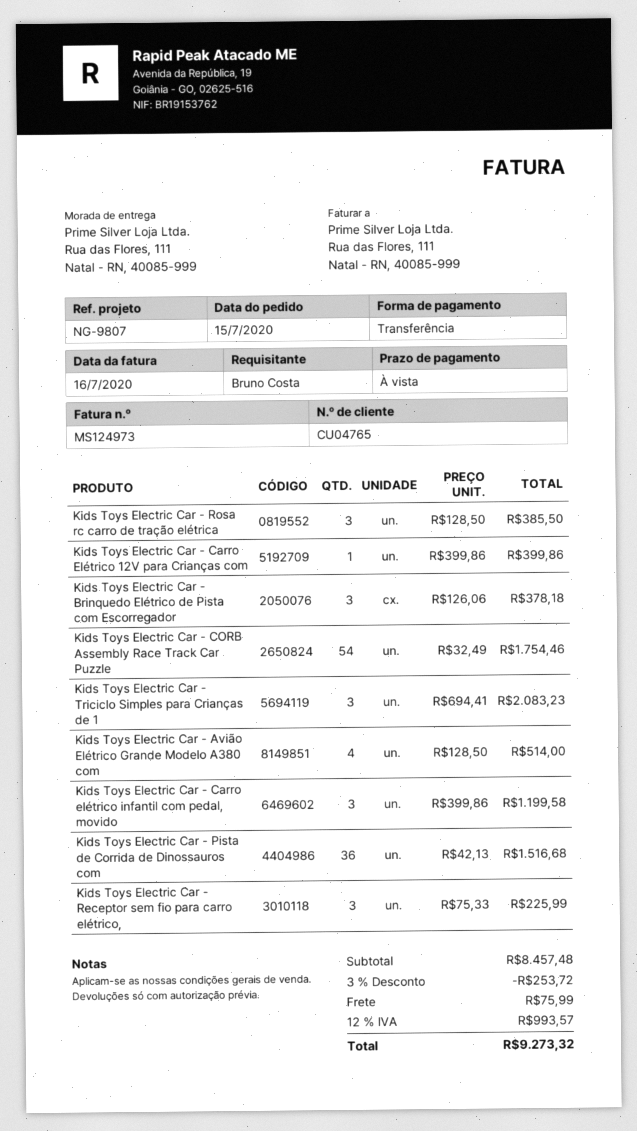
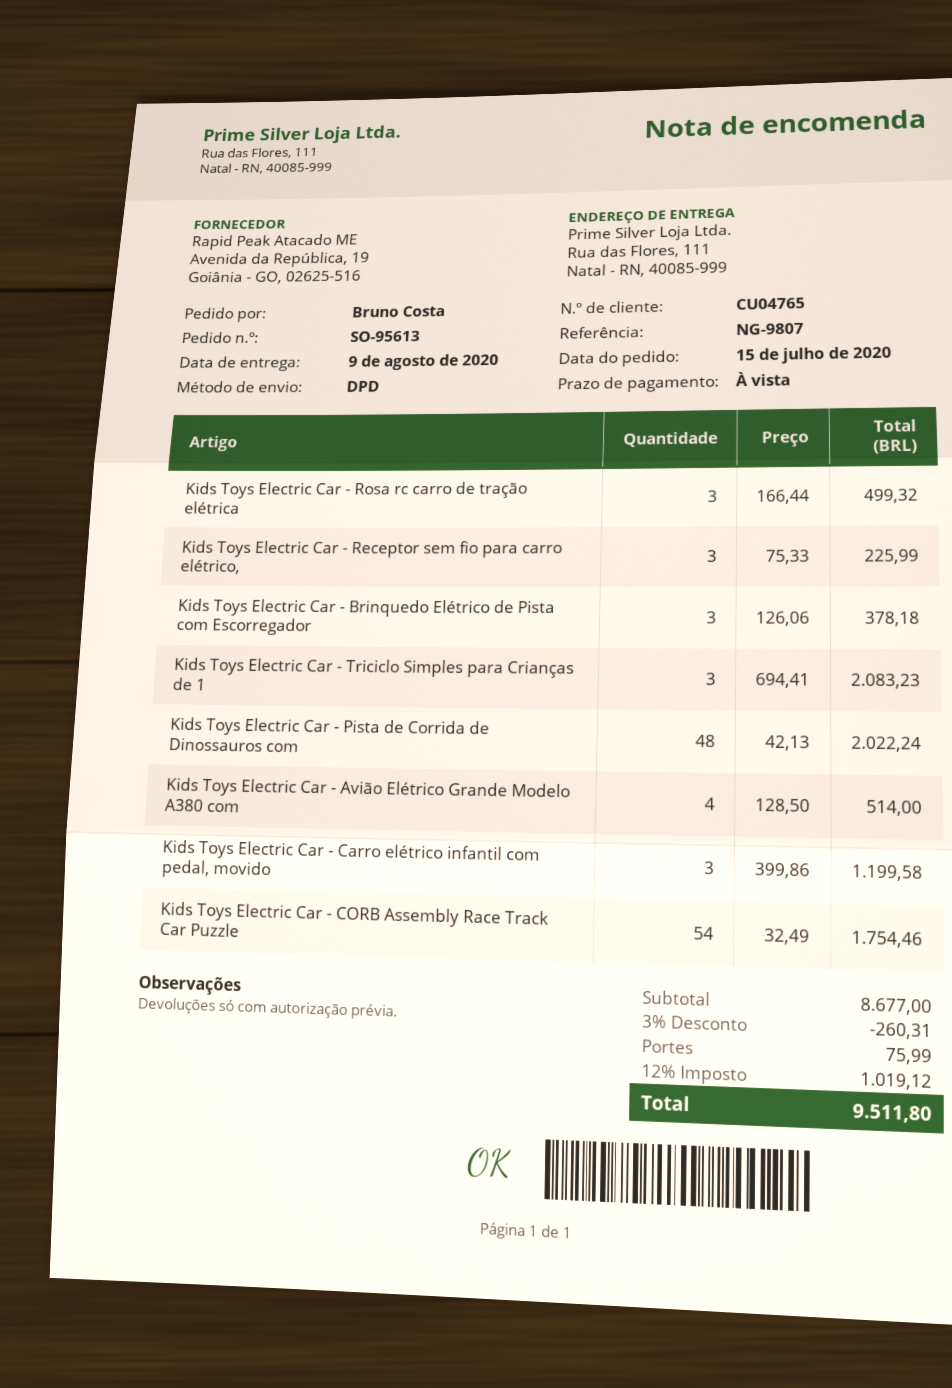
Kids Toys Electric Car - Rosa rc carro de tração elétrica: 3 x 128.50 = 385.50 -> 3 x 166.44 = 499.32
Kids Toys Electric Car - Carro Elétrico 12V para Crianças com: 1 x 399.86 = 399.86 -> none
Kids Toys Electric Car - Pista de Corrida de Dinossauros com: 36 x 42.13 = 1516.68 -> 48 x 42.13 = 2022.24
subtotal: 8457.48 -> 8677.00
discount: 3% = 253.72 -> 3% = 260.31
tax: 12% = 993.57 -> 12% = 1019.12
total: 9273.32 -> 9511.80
________________________
(Your instructions)
Repeat each line of the records exactly. Do not include the pictures.

(Response box)
Kids Toys Electric Car - Rosa rc carro de tração elétrica: 3 x 128.50 = 385.50 -> 3 x 166.44 = 499.32
Kids Toys Electric Car - Carro Elétrico 12V para Crianças com: 1 x 399.86 = 399.86 -> none
Kids Toys Electric Car - Pista de Corrida de Dinossauros com: 36 x 42.13 = 1516.68 -> 48 x 42.13 = 2022.24
subtotal: 8457.48 -> 8677.00
discount: 3% = 253.72 -> 3% = 260.31
tax: 12% = 993.57 -> 12% = 1019.12
total: 9273.32 -> 9511.80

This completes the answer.